What is the Age of Our Sun?

Instructor: Joanne Abramson

Joanne has taught middle school and high school science for more than ten years and has a master's degree in education.

Stars, just like humans, have a life cycle: they are born, they mature, they grow old and die. So when was our Sun born? And when will it die? Will we be around to see it? Read on to find out!

The Birth of Our Solar System

Our solar system began as a nebula, or a vast cloud of dust and gas, happily floating in the universe.

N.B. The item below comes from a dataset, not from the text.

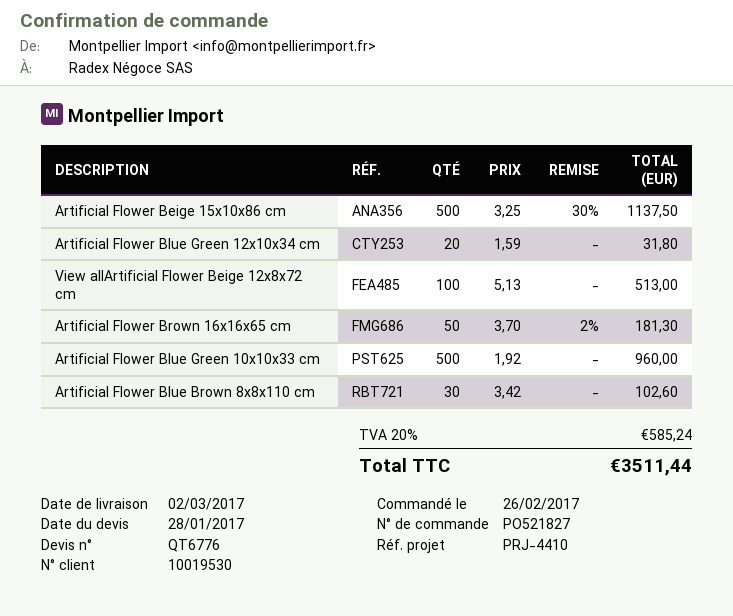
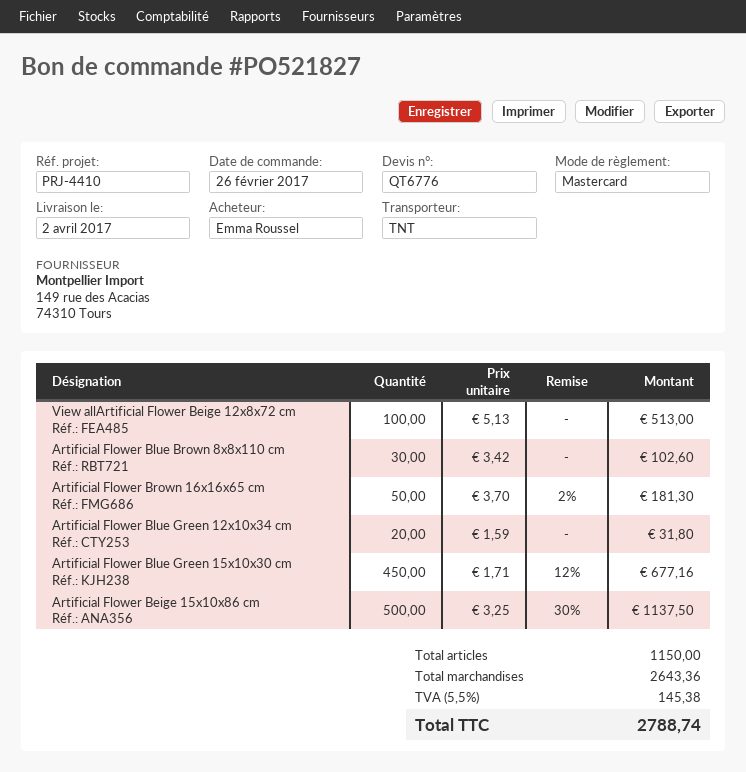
delivery date: 2017-03-02 -> 2017-04-02
Artificial Flower Blue Green 10x10x33 cm: 500 x 1.92 = 960.00 -> none
Artificial Flower Blue Green 15x10x30 cm: none -> 450 x 1.71 - 12% = 677.16
tax: 20% = 585.24 -> 5.5% = 145.38
total: 3511.44 -> 2788.74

A nebula is a cloud of dust and gas in outer space.
Photograph of the Lagoon Nebula.

Then, around 4.6 billion years ago, something happened (maybe the explosion of a nearby star) that caused this mass of dust and gas to collapse in on itself. Gravity took over, pulling the cloud together into its center. The cloud formed a spinning disc that became increasingly hot and dense in the middle. The outer, cooler edges of the disc began to come together and form planets. The center eventually became so hot that a star, our Sun, was born.

Dating our Sun

So, according to the story in the introduction, our Sun and the rest of our solar system is about 4.6 billion years old. But how in the world do we know this? Where did scientists come up with that number?

Since, obviously, no one was around to witness the birth of our Sun, astronomers estimate the Sun's age based on information they do have. This section discusses three separate ways scientists accomplish this, and since they all give pretty much the same answer, it is fair to assume that their estimate is correct.

As we discussed in the introduction, astronomers believe that our entire solar system was created at nearly the same time. Thus, if we can figure out the age of other objects in our solar system, we can also know the age of the Sun. Luckily, some of those objects have crashed into our planet in the form of meteorites, outer space debris that survived their impact with the Earth's surface. Using radioactive dating, scientists have estimated the age of the oldest meteorites to be around 4.6 billion years old.

Meteorites are outer space debris that have survived the collision into our planet.
Photograph of a meteorite.

Radioactive elements were infused into the rocks and planets when the solar system was formed. In the process of radioactive dating, scientists take advantage of the fact that these radioactive elements decay. In other words, the radioactive atoms are unstable. So, the nuclei of the radioactive parent atoms decay, or breakdown, until they form stable, non-radioactive, daughter atoms. Uranium, for example, decays into lead. Additionally, this decay occurs at a predictable rate. Scientists can thus take the ratio of uranium atoms to lead atoms and calculate the approximate age of that rock. If there are still a lot of uranium atoms left, we know that the rock is relatively young. If most of the uranium has already decayed into lead, we know that the rock is much older.

If we continue with the idea that our entire solar system was created at the same time, then we could use the age of our own Earth to estimate the Sun's age. Again, through radioactive dating, we have found that the oldest rocks on Earth are also around 4.6 billion years old.

And, finally, we know that the oldest fossils are around 3.5 billion years old. This means that the Earth has been a suitable environment for life for at least that long. This is important because we know that stars have a life cycle. They are born, they mature, they grow old and then they die. If there was life on our planet 3.5 billion years ago, then we know our sun was, at that point, already in its main sequence. In a star's life cycle, the main sequence is basically like the grown up, adult star, in the prime of its life. It is no longer a baby (a protostar), and it has not yet hit old age (a red giant). And our sun is still currently in its main sequence, happily burning hydrogen and producing energy so we can live.